YOUR OBJECTIVE
Your answer should be every line below that includes the word "configured".

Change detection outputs

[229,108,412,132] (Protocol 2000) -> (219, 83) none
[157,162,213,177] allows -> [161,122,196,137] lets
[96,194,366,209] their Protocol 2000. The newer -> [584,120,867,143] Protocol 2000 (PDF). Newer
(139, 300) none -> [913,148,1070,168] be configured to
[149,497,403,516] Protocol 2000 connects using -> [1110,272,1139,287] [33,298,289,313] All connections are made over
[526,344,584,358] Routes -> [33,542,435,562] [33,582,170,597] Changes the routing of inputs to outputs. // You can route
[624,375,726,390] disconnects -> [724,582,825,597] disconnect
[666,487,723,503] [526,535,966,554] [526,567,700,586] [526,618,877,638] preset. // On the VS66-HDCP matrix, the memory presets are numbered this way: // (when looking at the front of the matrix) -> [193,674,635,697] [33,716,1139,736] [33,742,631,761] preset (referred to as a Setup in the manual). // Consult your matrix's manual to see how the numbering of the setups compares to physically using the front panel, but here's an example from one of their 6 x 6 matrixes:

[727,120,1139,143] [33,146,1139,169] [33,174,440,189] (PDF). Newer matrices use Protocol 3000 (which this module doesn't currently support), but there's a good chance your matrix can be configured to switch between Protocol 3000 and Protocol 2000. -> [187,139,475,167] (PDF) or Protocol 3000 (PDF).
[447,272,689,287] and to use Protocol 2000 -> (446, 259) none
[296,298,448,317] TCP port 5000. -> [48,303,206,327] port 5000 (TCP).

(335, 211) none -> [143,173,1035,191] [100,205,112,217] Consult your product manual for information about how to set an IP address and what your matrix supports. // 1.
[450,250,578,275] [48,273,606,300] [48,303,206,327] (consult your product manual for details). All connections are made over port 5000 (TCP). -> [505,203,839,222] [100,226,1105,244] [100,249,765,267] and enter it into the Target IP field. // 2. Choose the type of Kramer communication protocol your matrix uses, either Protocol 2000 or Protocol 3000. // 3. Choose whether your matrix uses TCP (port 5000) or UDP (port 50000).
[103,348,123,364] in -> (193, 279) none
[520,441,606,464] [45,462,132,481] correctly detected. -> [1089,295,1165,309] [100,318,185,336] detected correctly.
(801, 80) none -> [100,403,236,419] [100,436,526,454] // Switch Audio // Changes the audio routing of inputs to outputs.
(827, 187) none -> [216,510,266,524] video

FINISHED EXERCISE
(139, 300) none -> [913,148,1070,168] be configured to
[727,120,1139,143] [33,146,1139,169] [33,174,440,189] (PDF). Newer matrices use Protocol 3000 (which this module doesn't currently support), but there's a good chance your matrix can be configured to switch between Protocol 3000 and Protocol 2000. -> [187,139,475,167] (PDF) or Protocol 3000 (PDF).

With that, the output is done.